### Information shown
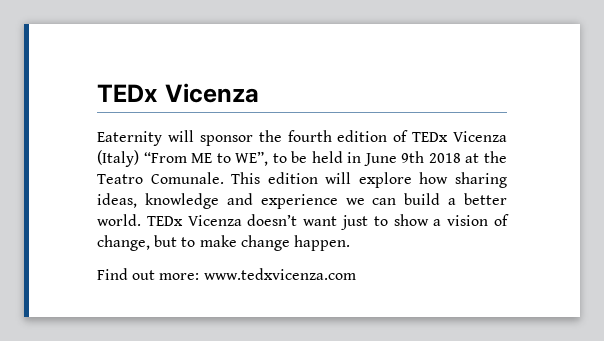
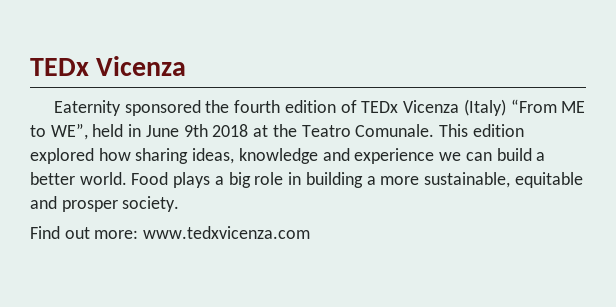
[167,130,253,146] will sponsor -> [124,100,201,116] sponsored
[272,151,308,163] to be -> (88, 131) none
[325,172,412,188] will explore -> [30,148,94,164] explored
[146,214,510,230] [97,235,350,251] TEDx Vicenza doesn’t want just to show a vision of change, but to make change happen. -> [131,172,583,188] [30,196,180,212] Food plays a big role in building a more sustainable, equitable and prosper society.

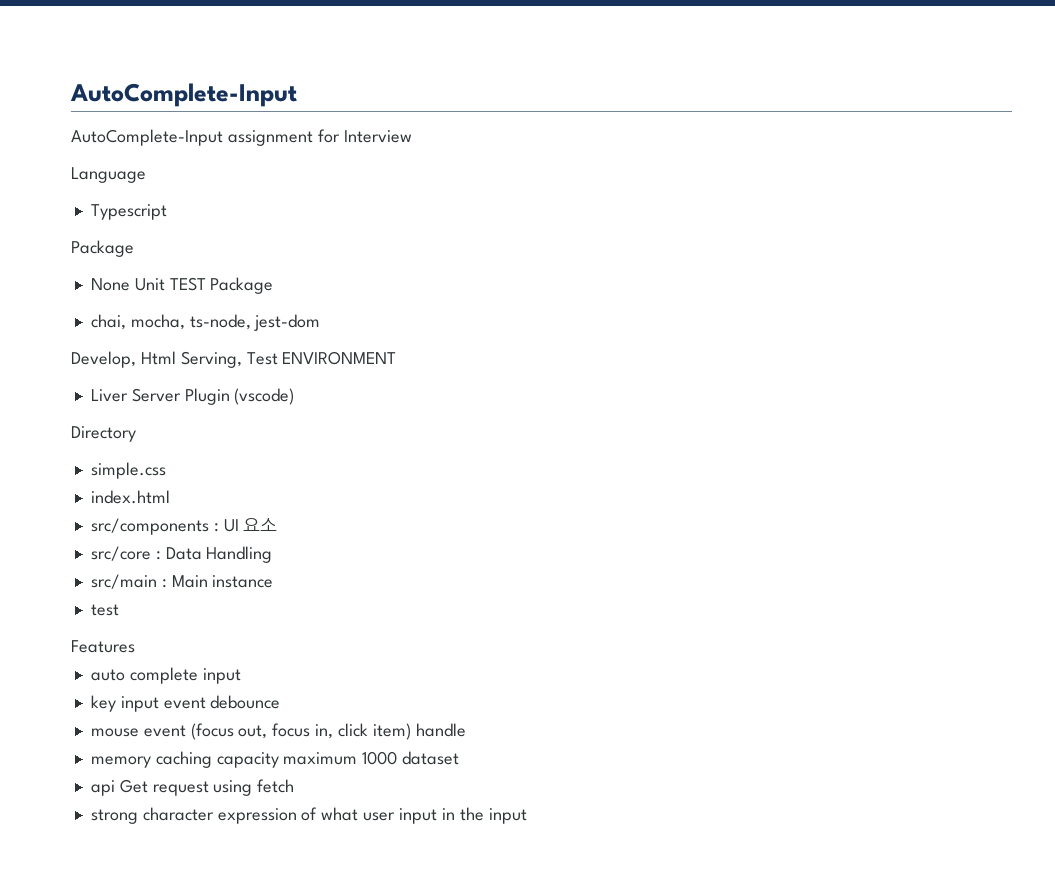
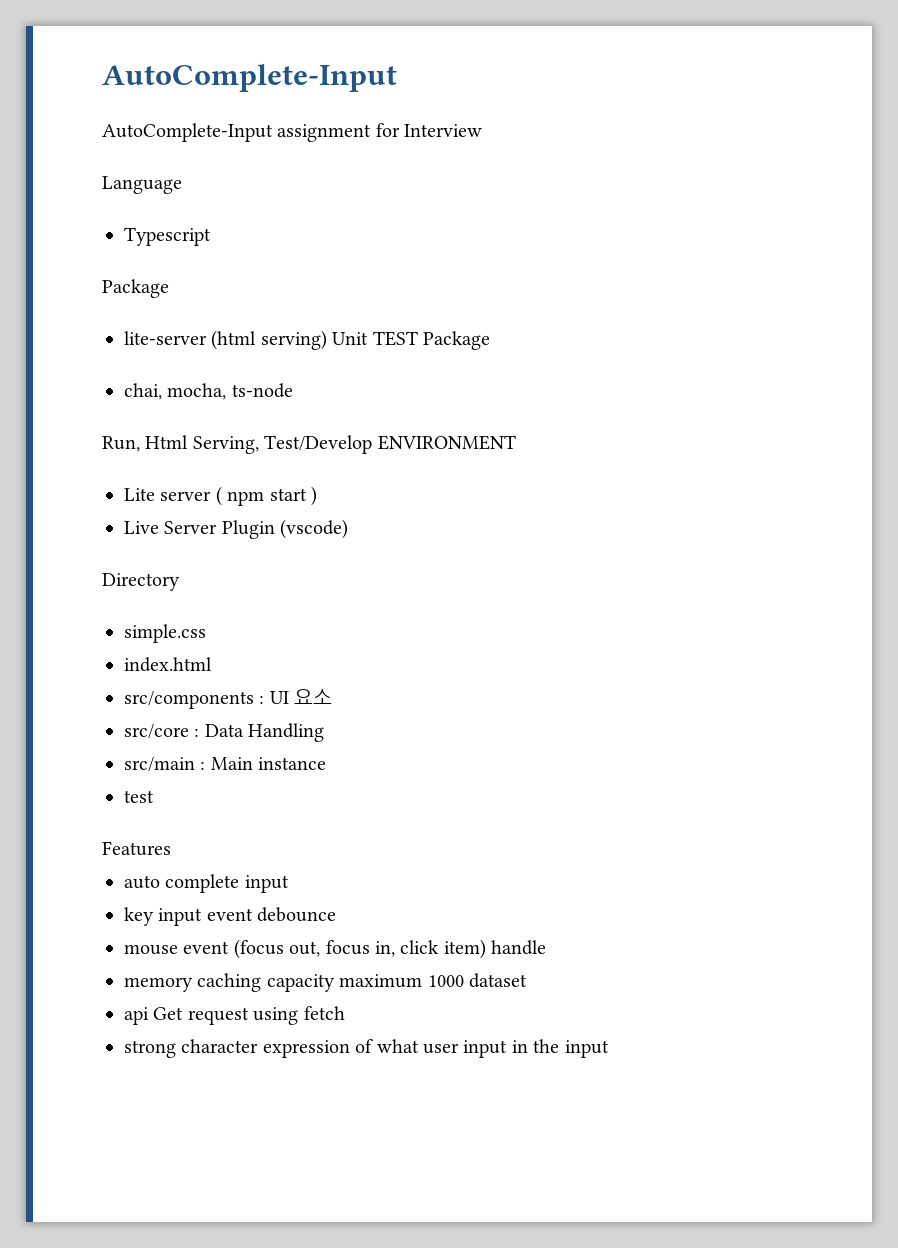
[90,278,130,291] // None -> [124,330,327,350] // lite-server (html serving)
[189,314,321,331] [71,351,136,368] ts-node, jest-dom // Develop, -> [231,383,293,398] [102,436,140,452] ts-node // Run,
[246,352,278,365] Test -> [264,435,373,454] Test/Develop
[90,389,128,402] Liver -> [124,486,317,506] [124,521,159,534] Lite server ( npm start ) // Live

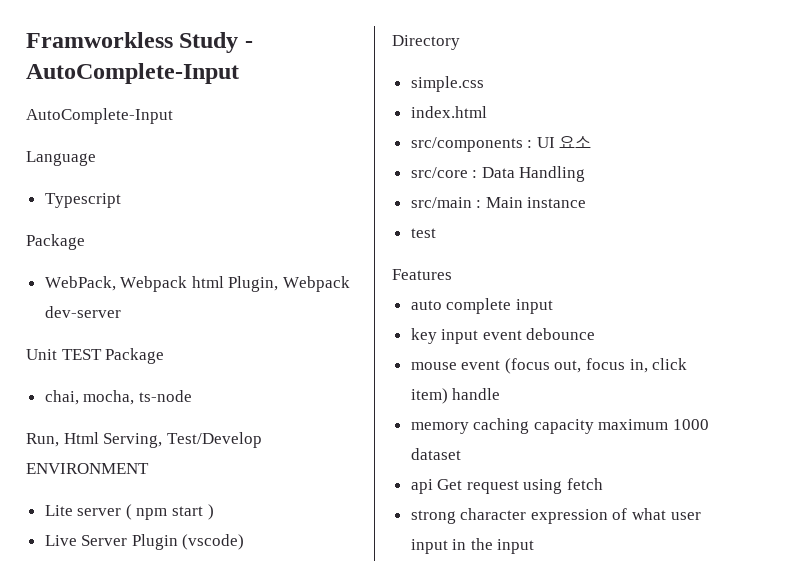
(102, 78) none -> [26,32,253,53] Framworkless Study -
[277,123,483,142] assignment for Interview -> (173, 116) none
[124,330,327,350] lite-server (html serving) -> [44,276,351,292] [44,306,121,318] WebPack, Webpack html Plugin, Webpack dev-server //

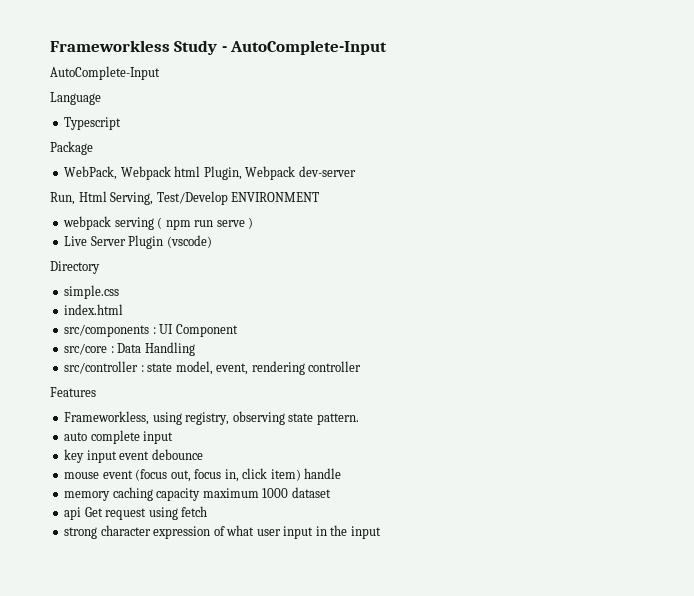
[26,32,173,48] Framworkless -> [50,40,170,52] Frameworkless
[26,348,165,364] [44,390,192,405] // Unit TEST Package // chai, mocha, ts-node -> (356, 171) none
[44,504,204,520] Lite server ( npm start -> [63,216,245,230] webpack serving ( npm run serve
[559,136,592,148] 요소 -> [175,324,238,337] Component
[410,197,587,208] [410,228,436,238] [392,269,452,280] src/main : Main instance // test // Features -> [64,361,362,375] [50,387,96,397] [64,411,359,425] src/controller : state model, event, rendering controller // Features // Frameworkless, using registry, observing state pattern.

### Task objective
Retype all of the data above word for word, excluding the pictures.

### Your solution
[167,130,253,146] will sponsor -> [124,100,201,116] sponsored
[272,151,308,163] to be -> (88, 131) none
[325,172,412,188] will explore -> [30,148,94,164] explored
[146,214,510,230] [97,235,350,251] TEDx Vicenza doesn’t want just to show a vision of change, but to make change happen. -> [131,172,583,188] [30,196,180,212] Food plays a big role in building a more sustainable, equitable and prosper society.

[90,278,130,291] // None -> [124,330,327,350] // lite-server (html serving)
[189,314,321,331] [71,351,136,368] ts-node, jest-dom // Develop, -> [231,383,293,398] [102,436,140,452] ts-node // Run,
[246,352,278,365] Test -> [264,435,373,454] Test/Develop
[90,389,128,402] Liver -> [124,486,317,506] [124,521,159,534] Lite server ( npm start ) // Live

(102, 78) none -> [26,32,253,53] Framworkless Study -
[277,123,483,142] assignment for Interview -> (173, 116) none
[124,330,327,350] lite-server (html serving) -> [44,276,351,292] [44,306,121,318] WebPack, Webpack html Plugin, Webpack dev-server //

[26,32,173,48] Framworkless -> [50,40,170,52] Frameworkless
[26,348,165,364] [44,390,192,405] // Unit TEST Package // chai, mocha, ts-node -> (356, 171) none
[44,504,204,520] Lite server ( npm start -> [63,216,245,230] webpack serving ( npm run serve
[559,136,592,148] 요소 -> [175,324,238,337] Component
[410,197,587,208] [410,228,436,238] [392,269,452,280] src/main : Main instance // test // Features -> [64,361,362,375] [50,387,96,397] [64,411,359,425] src/controller : state model, event, rendering controller // Features // Frameworkless, using registry, observing state pattern.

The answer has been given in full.